** Opening Given entries block **
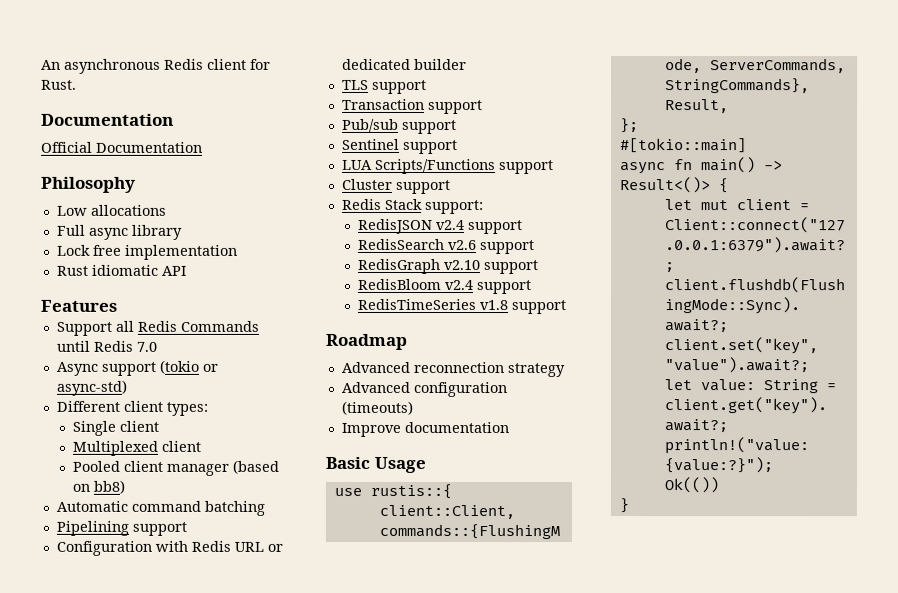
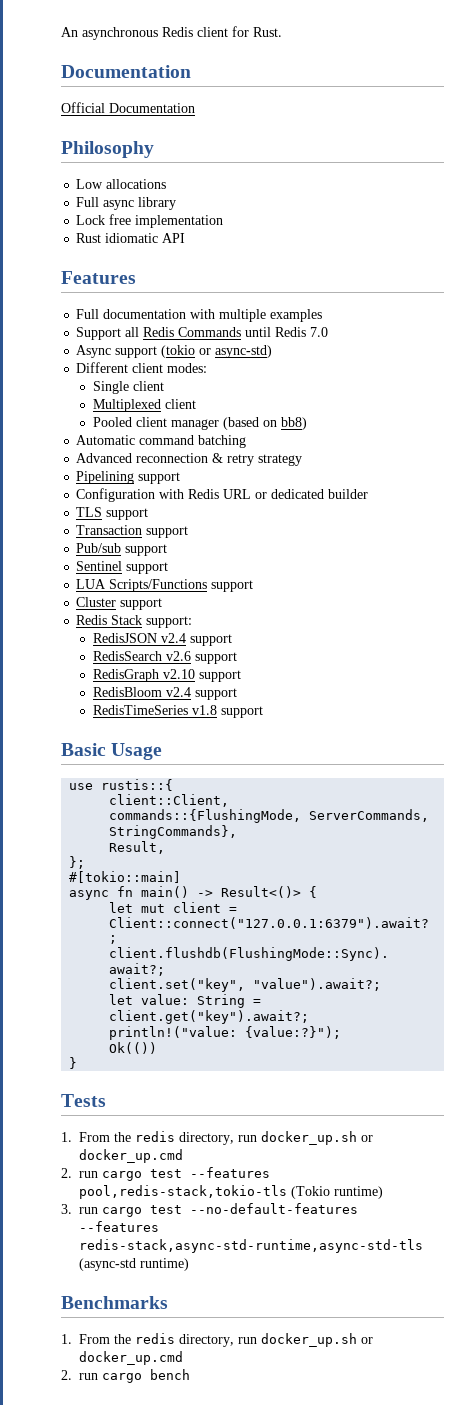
(117, 305) none -> [76,309,323,322] // Full documentation with multiple examples
[165,401,208,416] types: -> [167,363,208,373] modes:
(265, 508) none -> [76,453,303,466] // Advanced reconnection & retry strategy
[325,333,407,350] [340,361,565,378] [340,381,507,398] [340,400,413,415] [340,421,509,437] // Roadmap // Advanced reconnection strategy // Advanced configuration (timeouts) // Improve documentation -> (263, 712) none
(629, 506) none -> [61,1094,106,1107] [61,1131,373,1145] [79,1149,183,1163] [61,1167,270,1181] [79,1185,383,1199] [61,1203,358,1217] [79,1221,159,1232] [79,1239,423,1253] [79,1258,189,1271] [61,1296,168,1309] [61,1333,373,1347] [79,1351,183,1365] [61,1369,190,1383] // Tests // 1. From the redis directory, run docker_up.sh or docker_up.cmd // 2. run cargo test --features pool,redis-stack,tokio-tls (Tokio runtime) // 3. run cargo test --no-default-features --features redis-stack,async-std-runtime,async-std-tls (async-std runtime) // Benchmarks // 1. From the redis directory, run docker_up.sh or docker_up.cmd // 2. run cargo bench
** Closing Given entries block **
Which lines above run from the one containing "(265, 508) none" to the one containing "[325,333,407,350] [340,361,565,378] [340,381,507,398]"? Give them again exactly, both ends included.

* **Result below**
(265, 508) none -> [76,453,303,466] // Advanced reconnection & retry strategy
[325,333,407,350] [340,361,565,378] [340,381,507,398] [340,400,413,415] [340,421,509,437] // Roadmap // Advanced reconnection strategy // Advanced configuration (timeouts) // Improve documentation -> (263, 712) none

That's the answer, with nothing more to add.